[Input material Boundary: Start]

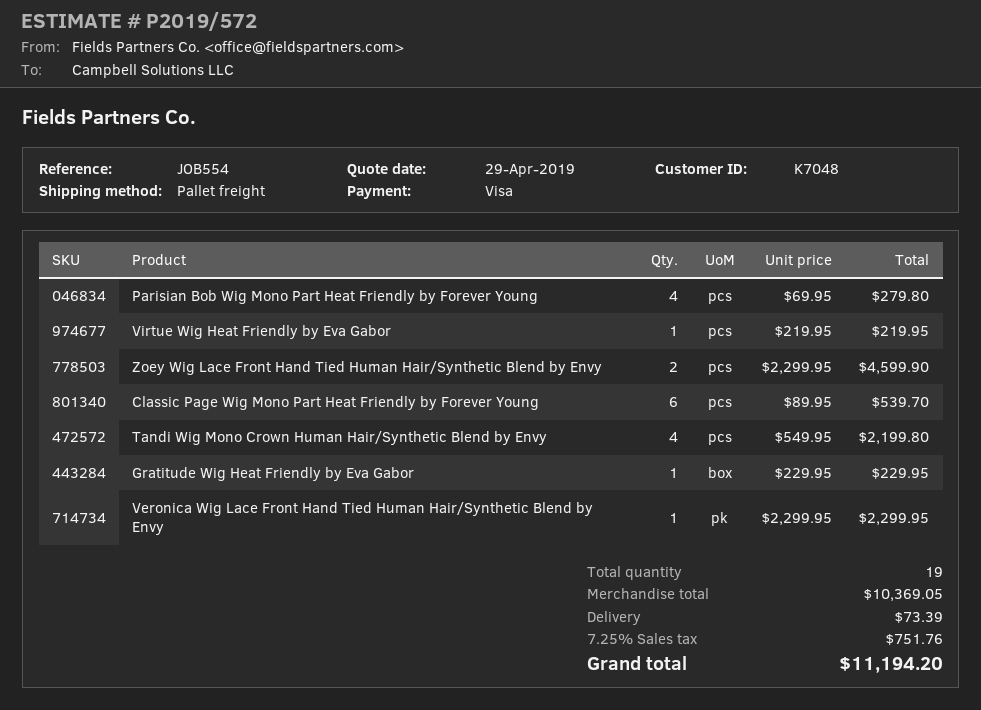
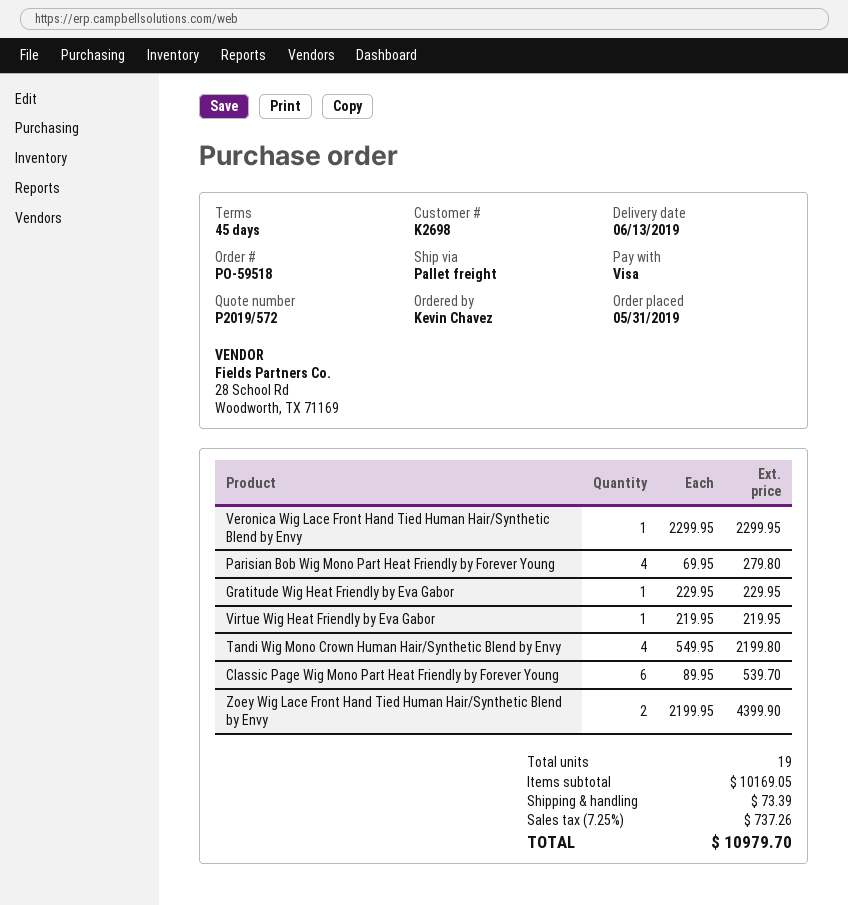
customer number: K7048 -> K2698
Zoey Wig Lace Front Hand Tied Human Hair/Synthetic Blend by Envy: 2 x 2299.95 = 4599.90 -> 2 x 2199.95 = 4399.90
subtotal: 10369.05 -> 10169.05
tax: 7.25% = 751.76 -> 7.25% = 737.26
total: 11194.20 -> 10979.70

[Input material Boundary: End]

**Exercise description:**
Set down exactly, and only, the lines from the one with "Zoey Wig Lace" to the final line of the data.

**Result of the exercise:**
Zoey Wig Lace Front Hand Tied Human Hair/Synthetic Blend by Envy: 2 x 2299.95 = 4599.90 -> 2 x 2199.95 = 4399.90
subtotal: 10369.05 -> 10169.05
tax: 7.25% = 751.76 -> 7.25% = 737.26
total: 11194.20 -> 10979.70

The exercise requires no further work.